Irving School District Violates Voting Rights Act, Judge Rules | KERA News

Irving School District Violates Voting Rights Act, Judge Rules

Aug 15, 2014

A federal court has determined that the Irving school district denies Hispanic residents an equal opportunity to vote and elect candidates of their choice.

The Irving ISD school board during a 2013 meeting.
Credit Bill Zeeble / KERA News

The ruling by U.S. District Court Judge Sidney Fitzwater in Dallas found that the current election process used by the Irving district violates the federal Voting Rights Act.

Friday's ruling found in favor of plaintiffs that include Manuel Benavidez, a former Irving school board candidate.

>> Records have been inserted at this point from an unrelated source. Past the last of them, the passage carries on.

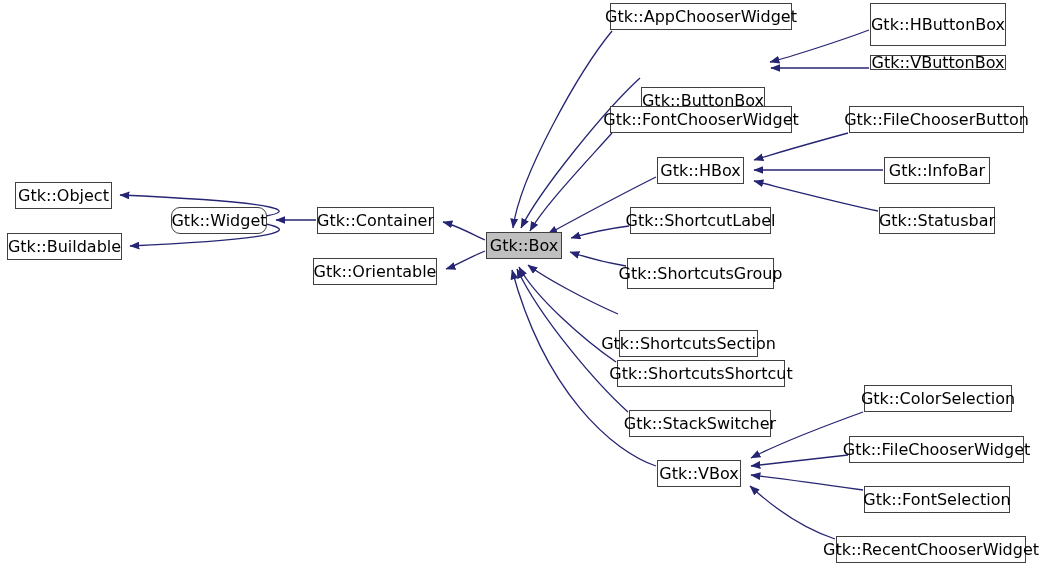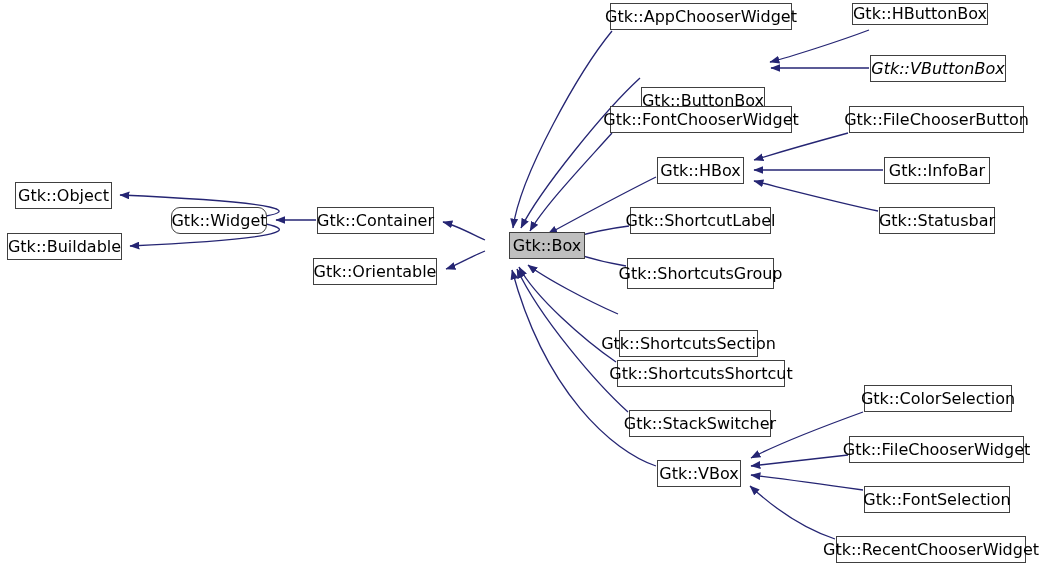"Gtk::HButtonBox" div.node { height: 22px -> 43px; left: 852px -> 870px }
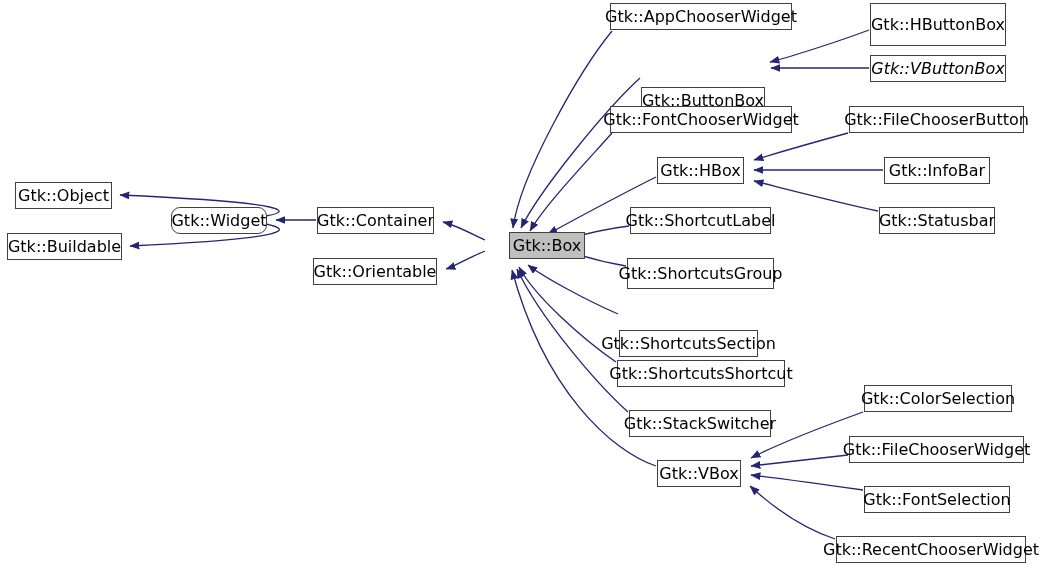"Gtk::VButtonBox" div.node { font-style: italic -> none; height: 27px -> 15px }
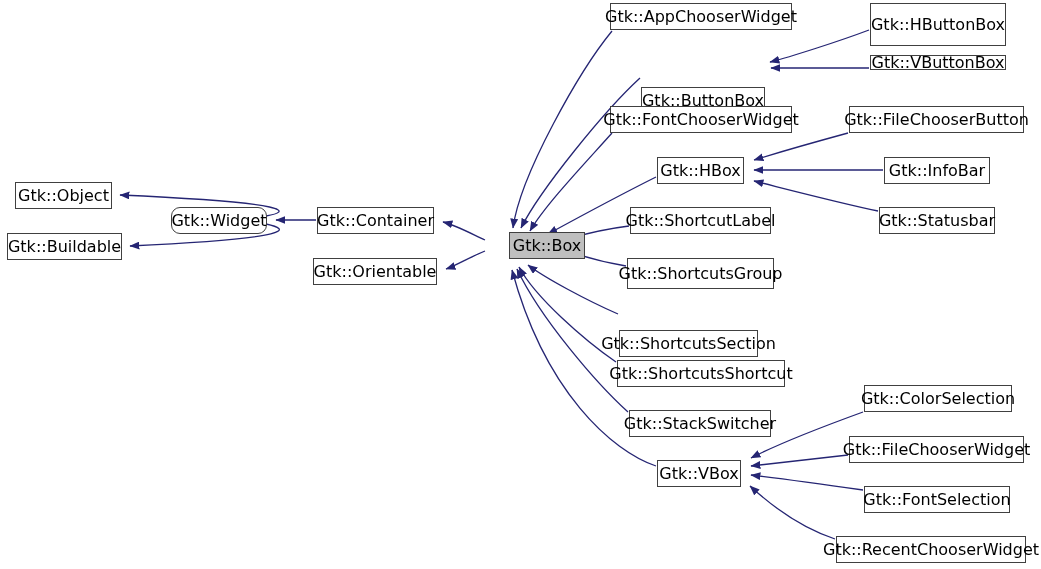"Gtk::Box" div.node { margin-left: 23px -> none }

The order means Irving must alter for the second time the way it elects board members. The ruling found as unfair the current system in which there are five single-member districts and two members elected to at-large positions.

Irving had previously changed its election system because of prior legal challenges.

“This verdict sends a powerful message to this school district and any others that would attempt to deny Latinos fair participation in the political process,” says William A. Brewer III, partner at Bickel & Brewer Storefront, which is representing the plaintiffs. “Our clients urge Irving ISD to take the immediate steps required to revise its voting scheme – and give Latino voters the opportunity for political participation they deserve.”

Bickel & Brewer said in a statement: “Following a lawsuit filed by Manuel Benavidez in 2008, Irving ISD enacted a 5-2 electoral plan in 2012, composed of five single-member districts and two at-large districts. Benavidez, a Latino resident who has run three times for the school board and lost, filed a second lawsuit against the Irving ISD in January 2013. They alleged that the Irving ISD’s new 5-2 plan still denied Hispanic voters the opportunity to meaningfully participate in the electoral process and elect representatives of their choice. Irving residents Juana and Daniela De Leon were also plaintiffs in the case.”

Irving ISD said in a statement it disagrees with  the court’s conclusion because district officials believe the current system (5 single-member districts and 2 at-large seats) affords all Irving ISD citizens the opportunity to elect the representative of their choice.  Trustees will, the statement says, confer with legal counsel to determine the appropriate course of action.